(TASK INPUT)
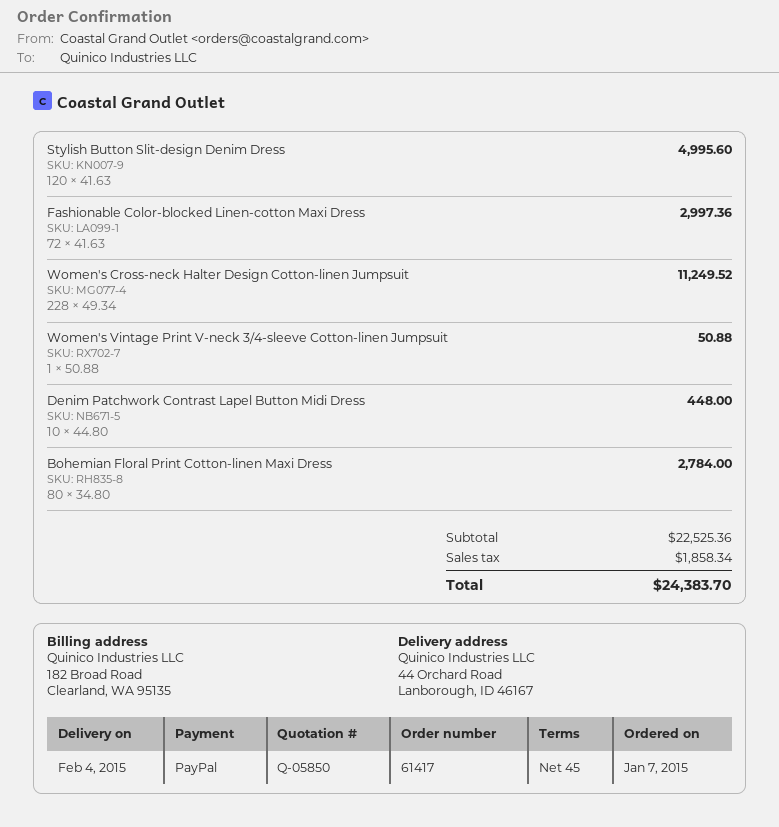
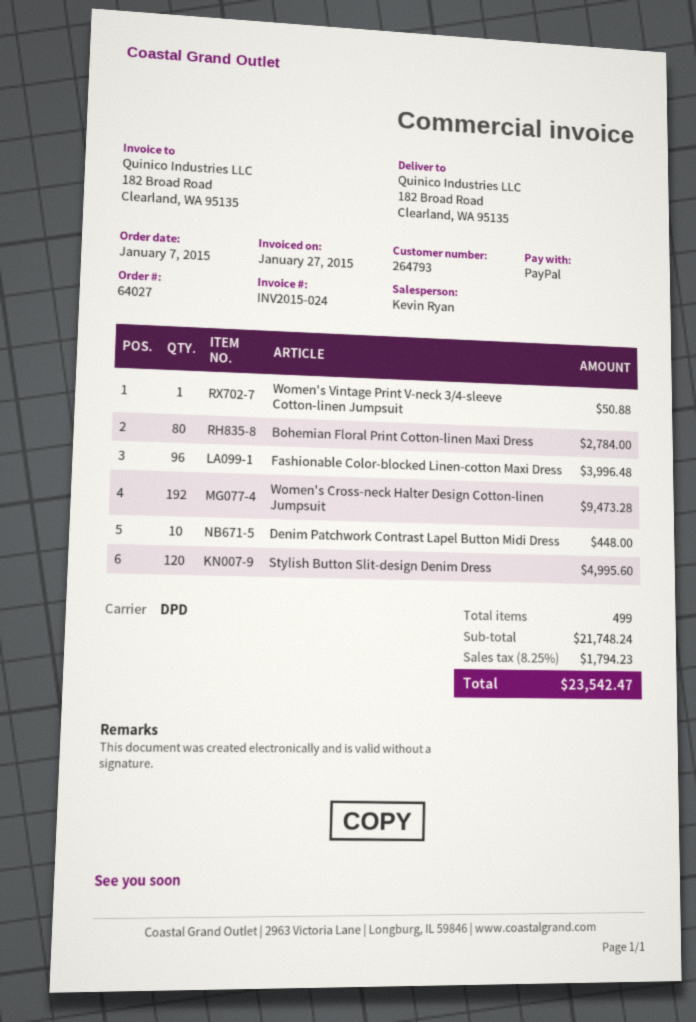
order number: 61417 -> 64027
ship to: 44 Orchard Road, Lanborough, ID 46167 -> 182 Broad Road, Clearland, WA 95135
Fashionable Color-blocked Linen-cotton Maxi Dress: 72 for 2997.36 -> 96 for 3996.48
Women's Cross-neck Halter Design Cotton-linen Jumpsuit: 228 for 11249.52 -> 192 for 9473.28
subtotal: 22525.36 -> 21748.24
tax: 1858.34 -> 1794.23
total: 24383.70 -> 23542.47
(End TASK INPUT)
> [BRIEF]: Where the data includes pictures, leave them out and write out everything else exactly.

> [RESPONSE BOX]:
order number: 61417 -> 64027
ship to: 44 Orchard Road, Lanborough, ID 46167 -> 182 Broad Road, Clearland, WA 95135
Fashionable Color-blocked Linen-cotton Maxi Dress: 72 for 2997.36 -> 96 for 3996.48
Women's Cross-neck Halter Design Cotton-linen Jumpsuit: 228 for 11249.52 -> 192 for 9473.28
subtotal: 22525.36 -> 21748.24
tax: 1858.34 -> 1794.23
total: 24383.70 -> 23542.47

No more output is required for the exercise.